Em sua magnífica obra Os Donos do Poder, Raymundo Faoro adapta um conceito de Max Weber para analisar a relação histórica do poder na sociedade brasileira (iniciando a análise na sociedade portuguesa). O chamado patrimonialismo pode, de forma mais simplificada, ser entendido como a confusão entre o público e o privado, ou seja, o uso da coisa pública como se fosse privada por aqueles que se sentem autorizados a fazer isso por serem verdadeiros “donos do poder”.

Já disse que o avanço das tentativas de censura interessa a elites políticas em diferentes países, o que se dá por uma razão muito simples: calar os críticos e perseguir oponentes — a cultura woke acaba sendo a desculpa perfeita, bem como o combate à “extrema-direita”; mas, no Brasil, além dessa óbvia motivação, temos o adendo de que não é a elite política propriamente quem está protagonizando o cerco à liberdade de expressão, e sim o Judiciário (embora apoiado por muitos partidos, políticos e, claro, o governo petista). As razões para isso já foram esmiuçadas, mas basta dizer que é evidente que, uma vez concedido (autoconcedido nesse caso) um incremento do poder da suprema corte, esta não iria retroceder dessa hipertrofia. Creio que os fatos atestam que, para além da explicação mais simplista e também verdadeira, o “gosto pelo poder”, a permeabilidade e continuidade da censura podem também ser entendidos levando em consideração o patrimonialismo, já que os patrimonialistas são potencialmente beneficiários da censura, e também em face do fato de que ele se refere ao Estado como um todo, não apenas às classes políticas. Evidência clara disso é a disseminação do expediente e o uso da censura por agentes além dos próprios ministros.

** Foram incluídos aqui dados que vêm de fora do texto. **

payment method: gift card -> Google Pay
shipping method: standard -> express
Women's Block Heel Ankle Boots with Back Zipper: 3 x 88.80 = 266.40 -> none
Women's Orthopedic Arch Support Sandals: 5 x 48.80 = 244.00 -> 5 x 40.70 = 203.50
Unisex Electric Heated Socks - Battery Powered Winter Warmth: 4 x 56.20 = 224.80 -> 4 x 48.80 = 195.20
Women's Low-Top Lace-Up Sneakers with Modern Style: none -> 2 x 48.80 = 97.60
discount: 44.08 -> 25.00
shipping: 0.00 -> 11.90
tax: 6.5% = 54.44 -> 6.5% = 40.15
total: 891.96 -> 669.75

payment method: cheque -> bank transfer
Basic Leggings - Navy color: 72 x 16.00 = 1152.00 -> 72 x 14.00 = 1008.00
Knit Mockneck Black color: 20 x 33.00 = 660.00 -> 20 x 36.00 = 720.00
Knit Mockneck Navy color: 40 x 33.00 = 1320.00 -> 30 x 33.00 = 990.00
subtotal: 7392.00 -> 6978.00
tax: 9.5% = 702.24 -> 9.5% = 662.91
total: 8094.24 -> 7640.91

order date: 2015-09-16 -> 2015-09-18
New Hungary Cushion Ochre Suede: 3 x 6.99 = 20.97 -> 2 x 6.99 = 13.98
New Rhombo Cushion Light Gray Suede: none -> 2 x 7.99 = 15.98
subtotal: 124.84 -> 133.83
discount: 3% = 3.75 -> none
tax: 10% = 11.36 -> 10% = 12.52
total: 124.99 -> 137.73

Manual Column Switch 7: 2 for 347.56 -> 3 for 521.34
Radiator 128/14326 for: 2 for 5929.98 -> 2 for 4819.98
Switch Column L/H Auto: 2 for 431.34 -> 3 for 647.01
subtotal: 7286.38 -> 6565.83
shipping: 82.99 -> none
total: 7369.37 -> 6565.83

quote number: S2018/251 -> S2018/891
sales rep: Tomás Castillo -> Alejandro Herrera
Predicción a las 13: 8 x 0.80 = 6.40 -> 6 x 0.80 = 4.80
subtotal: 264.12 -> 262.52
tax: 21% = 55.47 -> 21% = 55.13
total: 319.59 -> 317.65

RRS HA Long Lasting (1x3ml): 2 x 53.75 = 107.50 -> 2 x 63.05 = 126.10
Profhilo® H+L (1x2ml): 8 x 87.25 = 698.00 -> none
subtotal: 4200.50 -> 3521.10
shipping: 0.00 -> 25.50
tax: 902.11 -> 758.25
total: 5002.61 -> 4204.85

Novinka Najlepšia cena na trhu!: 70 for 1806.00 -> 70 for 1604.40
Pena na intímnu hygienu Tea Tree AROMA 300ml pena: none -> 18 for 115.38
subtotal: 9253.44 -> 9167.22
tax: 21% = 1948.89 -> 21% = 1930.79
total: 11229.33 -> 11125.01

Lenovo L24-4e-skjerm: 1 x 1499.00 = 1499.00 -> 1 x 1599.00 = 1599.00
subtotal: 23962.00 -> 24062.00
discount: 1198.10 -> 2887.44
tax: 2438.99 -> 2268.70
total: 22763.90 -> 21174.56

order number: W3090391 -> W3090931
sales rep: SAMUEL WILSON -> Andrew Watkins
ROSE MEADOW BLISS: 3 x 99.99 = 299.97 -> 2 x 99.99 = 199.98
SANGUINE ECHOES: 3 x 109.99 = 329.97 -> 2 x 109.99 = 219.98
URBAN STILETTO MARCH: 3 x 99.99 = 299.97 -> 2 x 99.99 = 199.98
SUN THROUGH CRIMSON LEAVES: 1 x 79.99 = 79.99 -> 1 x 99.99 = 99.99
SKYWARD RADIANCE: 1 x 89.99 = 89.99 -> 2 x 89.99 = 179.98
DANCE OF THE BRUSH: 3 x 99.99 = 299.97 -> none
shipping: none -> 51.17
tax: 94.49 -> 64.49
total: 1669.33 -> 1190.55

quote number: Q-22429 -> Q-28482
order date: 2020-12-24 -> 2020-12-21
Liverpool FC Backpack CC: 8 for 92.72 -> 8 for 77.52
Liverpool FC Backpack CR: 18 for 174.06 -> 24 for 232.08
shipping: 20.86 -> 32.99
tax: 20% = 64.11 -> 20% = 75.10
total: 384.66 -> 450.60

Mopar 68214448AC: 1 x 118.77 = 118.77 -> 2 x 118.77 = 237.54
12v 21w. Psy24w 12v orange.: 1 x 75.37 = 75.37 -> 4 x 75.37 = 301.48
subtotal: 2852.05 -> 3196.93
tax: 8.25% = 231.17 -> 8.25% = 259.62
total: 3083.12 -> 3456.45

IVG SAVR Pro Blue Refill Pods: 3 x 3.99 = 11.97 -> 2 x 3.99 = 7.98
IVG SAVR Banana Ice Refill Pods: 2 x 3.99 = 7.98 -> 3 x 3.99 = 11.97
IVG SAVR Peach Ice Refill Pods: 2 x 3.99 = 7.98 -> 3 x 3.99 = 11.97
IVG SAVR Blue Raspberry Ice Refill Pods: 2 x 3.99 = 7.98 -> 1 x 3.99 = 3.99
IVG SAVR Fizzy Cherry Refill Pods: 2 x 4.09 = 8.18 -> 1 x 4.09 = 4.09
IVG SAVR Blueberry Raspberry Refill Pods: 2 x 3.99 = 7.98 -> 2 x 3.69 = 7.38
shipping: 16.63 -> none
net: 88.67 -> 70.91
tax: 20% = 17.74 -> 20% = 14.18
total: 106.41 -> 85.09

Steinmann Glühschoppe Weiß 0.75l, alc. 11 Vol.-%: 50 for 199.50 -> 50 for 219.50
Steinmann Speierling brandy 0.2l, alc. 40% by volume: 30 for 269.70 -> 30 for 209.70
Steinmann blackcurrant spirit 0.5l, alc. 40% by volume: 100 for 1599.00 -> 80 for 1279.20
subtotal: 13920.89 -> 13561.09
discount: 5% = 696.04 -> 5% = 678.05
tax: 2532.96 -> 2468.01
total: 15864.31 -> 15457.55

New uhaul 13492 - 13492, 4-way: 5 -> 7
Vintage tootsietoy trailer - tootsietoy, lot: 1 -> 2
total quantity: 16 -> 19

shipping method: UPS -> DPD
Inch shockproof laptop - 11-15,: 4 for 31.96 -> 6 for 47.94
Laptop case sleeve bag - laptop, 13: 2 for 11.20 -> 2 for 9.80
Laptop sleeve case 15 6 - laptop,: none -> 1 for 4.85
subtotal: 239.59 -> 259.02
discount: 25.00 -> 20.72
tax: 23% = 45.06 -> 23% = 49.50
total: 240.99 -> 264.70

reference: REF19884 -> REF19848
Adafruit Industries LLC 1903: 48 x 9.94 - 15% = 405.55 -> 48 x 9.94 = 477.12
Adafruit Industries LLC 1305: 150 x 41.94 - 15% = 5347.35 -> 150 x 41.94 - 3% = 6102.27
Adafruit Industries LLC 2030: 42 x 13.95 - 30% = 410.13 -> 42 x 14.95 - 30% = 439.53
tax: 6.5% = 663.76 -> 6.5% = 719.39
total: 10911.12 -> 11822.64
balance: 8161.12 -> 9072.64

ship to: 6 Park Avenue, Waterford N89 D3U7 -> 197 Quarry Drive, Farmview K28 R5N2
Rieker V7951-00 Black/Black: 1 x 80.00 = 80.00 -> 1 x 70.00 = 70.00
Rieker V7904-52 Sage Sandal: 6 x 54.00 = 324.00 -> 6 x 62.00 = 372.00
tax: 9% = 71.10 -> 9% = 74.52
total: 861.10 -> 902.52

Se um modus operandi que temos reputado como abusivo e ilegal segue sendo não só incontestado, mas apoiado corporativamente pela atual composição do STF, é porque seus integrantes passaram a vê-lo como pessoalmente benéfico. Não tenho dúvidas de que todos eles sabem que o colega Alexandre de Moraes se vale de muita retórica para torcer a Constituição e ignorar a lei, mas, se eles mesmos aceitaram o papel de cumplicidade, não foi apenas por uma orientação missionária de “salvar a democracia”; não, a continuidade do arbítrio, o “salvamento eterno da democracia”, aponta para outra coisa. Encontramos uma possível resposta em uma matéria da Veja de maio deste ano. De forma reservada, juízes da Suprema Corte comentaram a redução dos ataques, críticas e xingamentos devido à atuação de Moraes. Tal fato não se deu devido a uma redução da impopularidade da corte, na casa dos 28% na data referida, mas ao “receio de eventuais punições”. Um dos ministros, chegou a resumir: “Acima de tudo, há um sentimento de gratidão por podermos voltar a andar na rua”.

Ora, o que pode ser mais pessoal do que um sentimento de “gratidão”? Teríamos aqui, no conforto com o qual os ministros caminham nas ruas, uma justificativa para o modus operandi de Moraes? Então o arbítrio se justifica ao satisfazer às aspirações pessoais dos ministros — isto é, de terem o bônus de uma vida pública sem o ônus? Pretender que as engrenagens do Estado se movam em detrimento de uns para o benefício pessoal de outros, ou que cabe falar em gratidão pessoal, justamente diante daquilo que tão apropriadamente tem gerado críticas à atuação do STF, é patrimonialismo puro e confesso.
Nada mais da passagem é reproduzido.